Now, Colorado and Kansas biologists and technicians have found 20 active leks with lesser prairie chickens that are the offspring of transplants. The biologists counted at least 115 males, based on the spring surveys, Reitz said.


“The situation for lesser prairie chickens in our state had gotten pretty dire,” Reitz said. “I am excited by what we’re learning from our surveys and hopeful this will be a long-term solution.”


The CPW team knows exactly how far some travel because they attached monitoring devices to the chickens before their release. Most were equipped with transmitters that allow them to be tracked by radios using a special antenna. Others were fitted with solar powered, GPS backpacks that transmit the chickens’ location 10 times a day. CPW expects to monitor them for an additional year.


“We’ve documented many of the birds making their way down into Oklahoma and even the Texas panhandle,” Reitz said. “It’s not uncommon for them to take off upon release and travel great circles, for as much as 250 miles, before eventually returning to the release spot and settling down.”
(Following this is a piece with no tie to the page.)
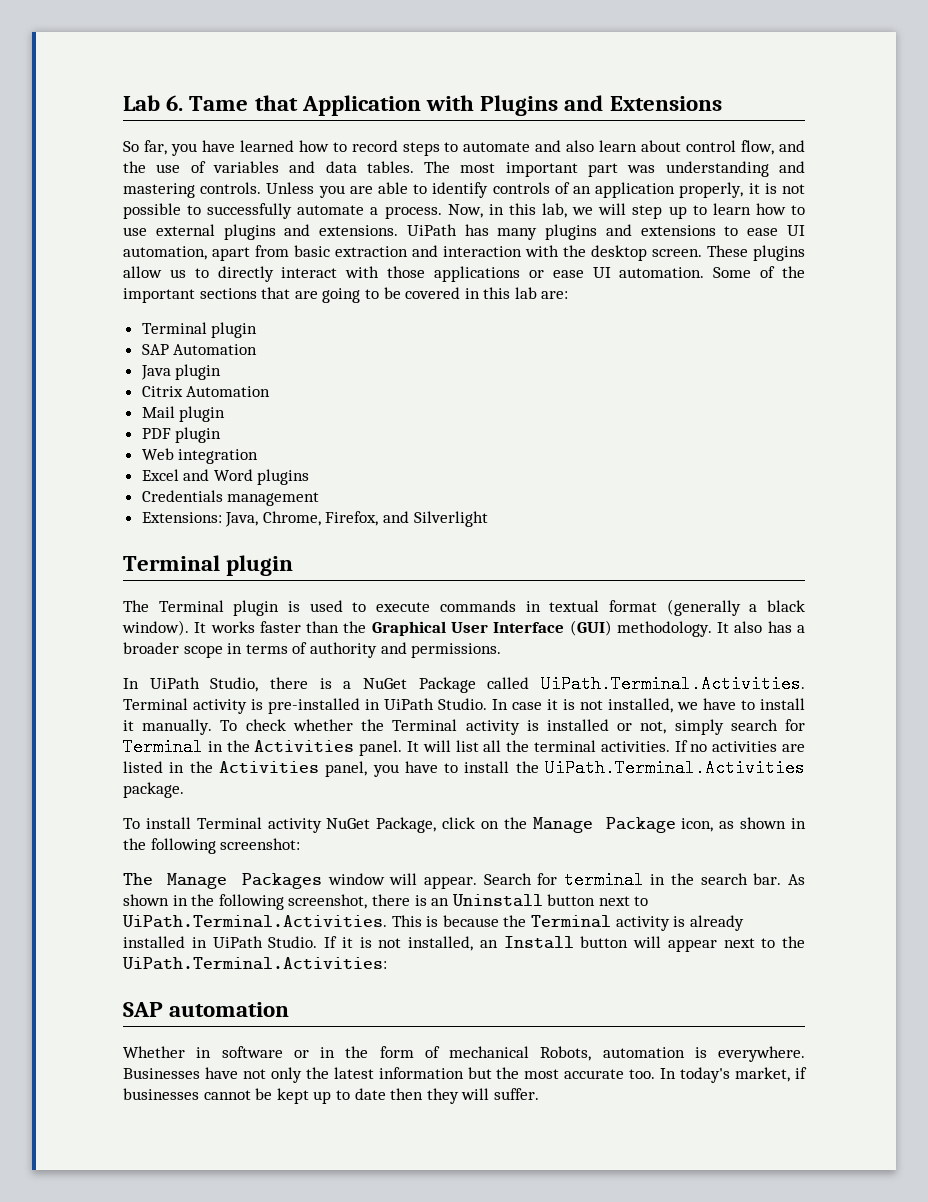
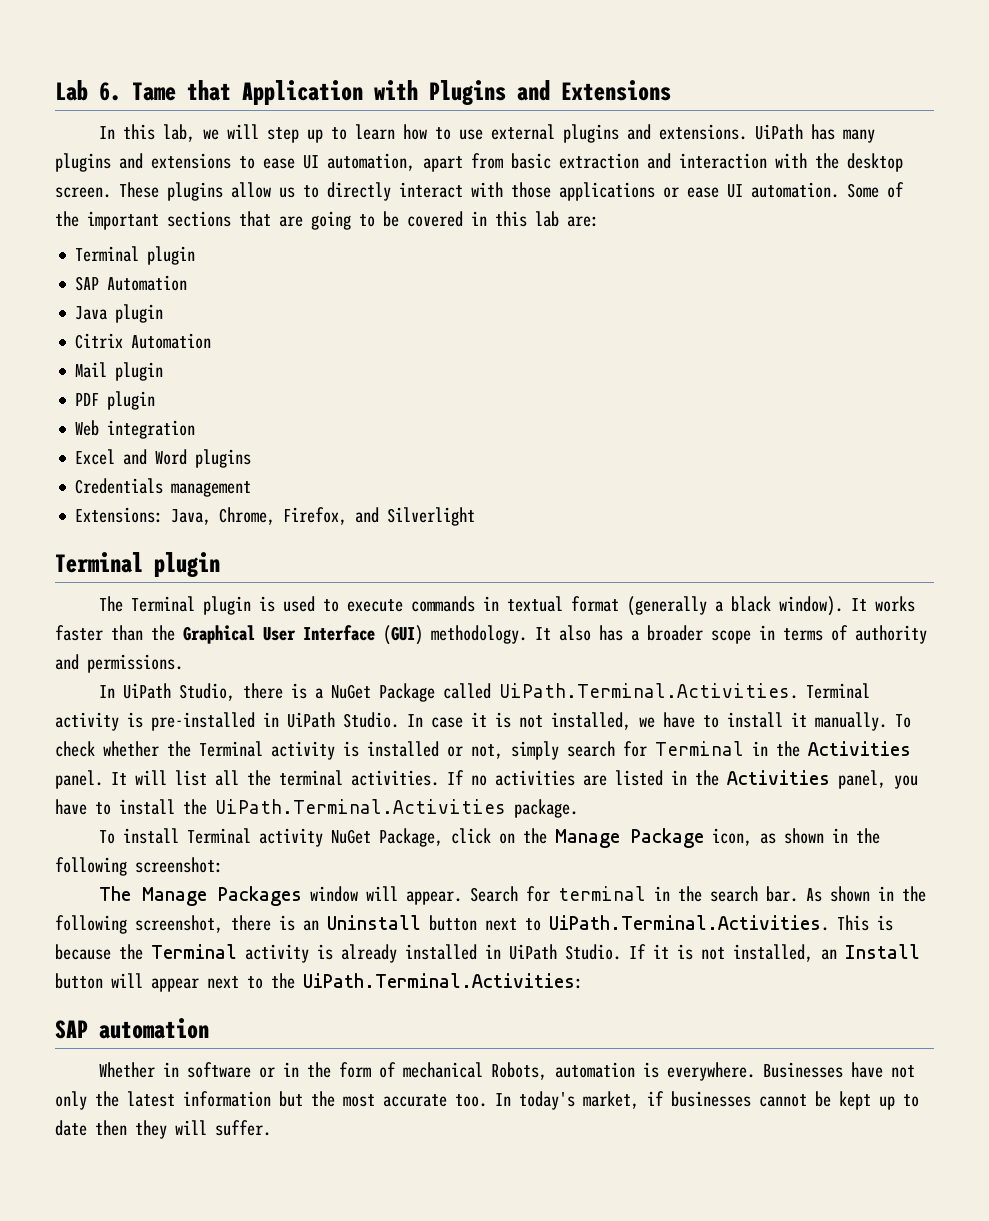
[123,140,805,156] [123,161,805,177] [123,182,805,198] [123,203,504,219] So far, you have learned how to record steps to automate and also learn about control flow, and the use of variables and data tables. The most important part was understanding and mastering controls. Unless you are able to identify controls of an application properly, it is not possible to successfully automate a process. Now, in -> [99,126,116,139] In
And that leads into the current  phase of this wildlife conservation effort. CPW and Kansas biologists will continue to count and search for newly established leks as well as track the birds with radio transmitters for as long as the batteries keep working.


“Our technicians are tracking them on the ground as the birds spread out,” Reitz said. “We use an airplane to find them and point our technicians in the right direction. We have now documented three years of successful nesting and brood rearing. This spring, most of the birds we are seeing on the new leks are offspring of our translocated birds. That’s been really encouraging to see this level of success for the project.”